**Data listing**

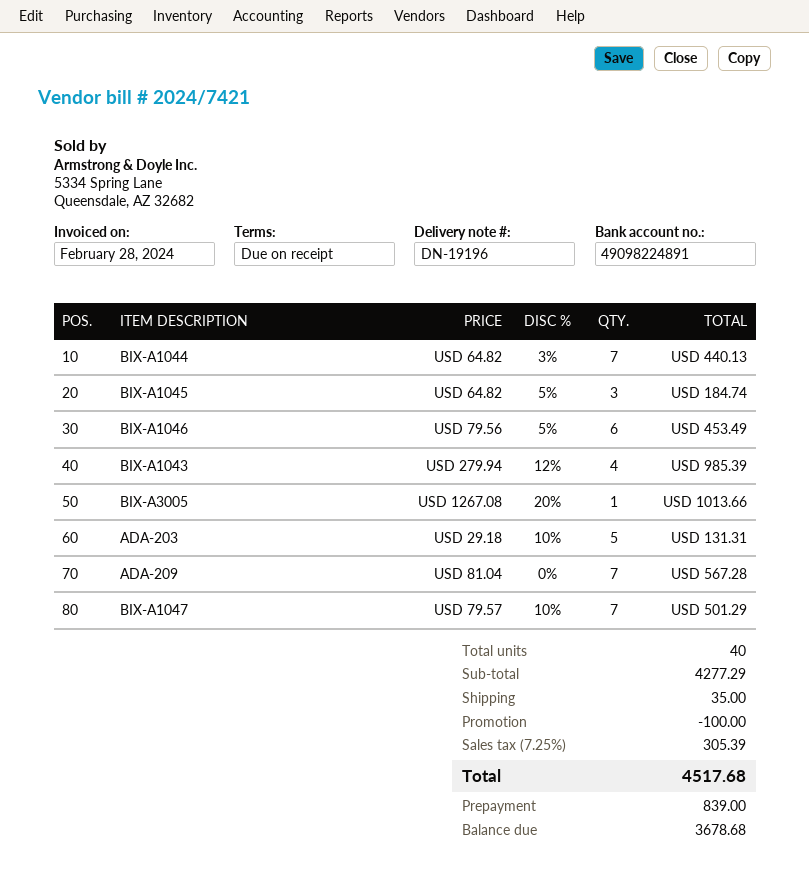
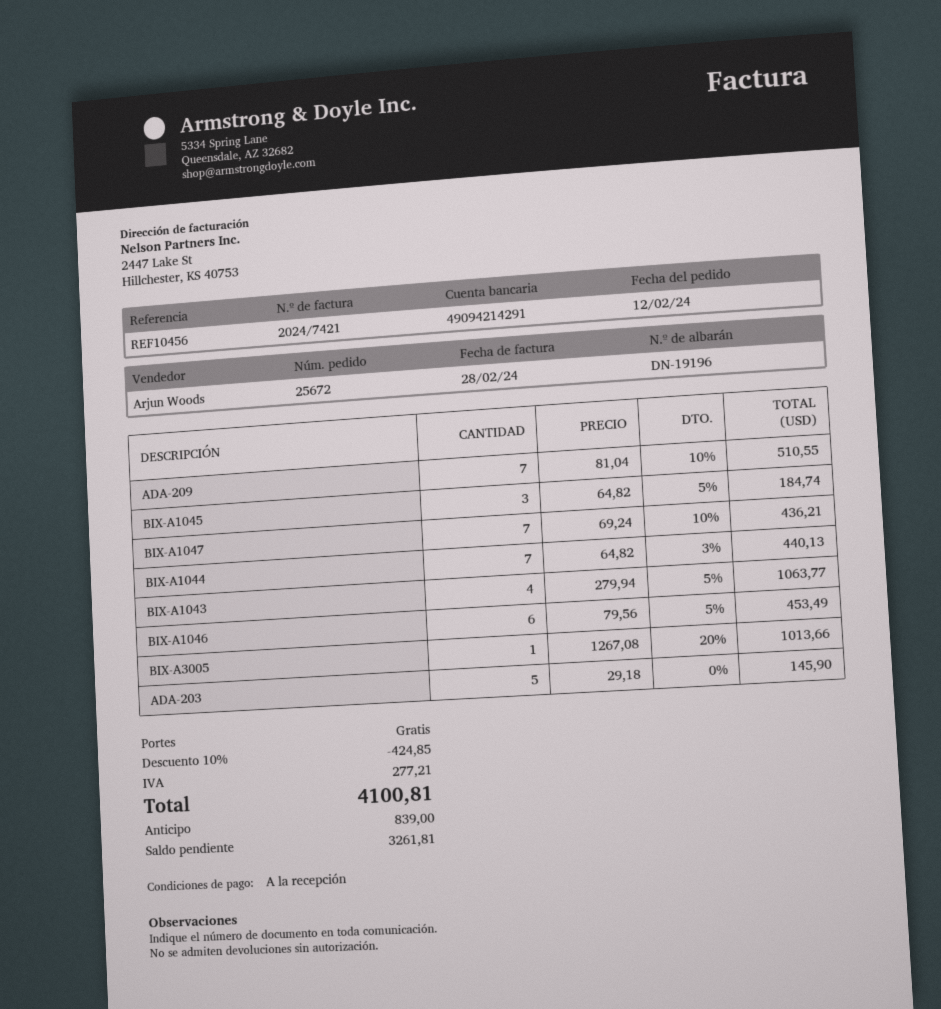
bank account: 49098224891 -> 49094214291
BIX-A1043: 4 x 279.94 - 12% = 985.39 -> 4 x 279.94 - 5% = 1063.77
ADA-203: 5 x 29.18 - 10% = 131.31 -> 5 x 29.18 = 145.90
ADA-209: 7 x 81.04 = 567.28 -> 7 x 81.04 - 10% = 510.55
BIX-A1047: 7 x 79.57 - 10% = 501.29 -> 7 x 69.24 - 10% = 436.21
discount: 100.00 -> 424.85
shipping: 35.00 -> 0.00
tax: 305.39 -> 277.21
total: 4517.68 -> 4100.81
balance: 3678.68 -> 3261.81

**What is expected**
Write out the data exactly, but not its pictures.

**Answer for this exercise**
bank account: 49098224891 -> 49094214291
BIX-A1043: 4 x 279.94 - 12% = 985.39 -> 4 x 279.94 - 5% = 1063.77
ADA-203: 5 x 29.18 - 10% = 131.31 -> 5 x 29.18 = 145.90
ADA-209: 7 x 81.04 = 567.28 -> 7 x 81.04 - 10% = 510.55
BIX-A1047: 7 x 79.57 - 10% = 501.29 -> 7 x 69.24 - 10% = 436.21
discount: 100.00 -> 424.85
shipping: 35.00 -> 0.00
tax: 305.39 -> 277.21
total: 4517.68 -> 4100.81
balance: 3678.68 -> 3261.81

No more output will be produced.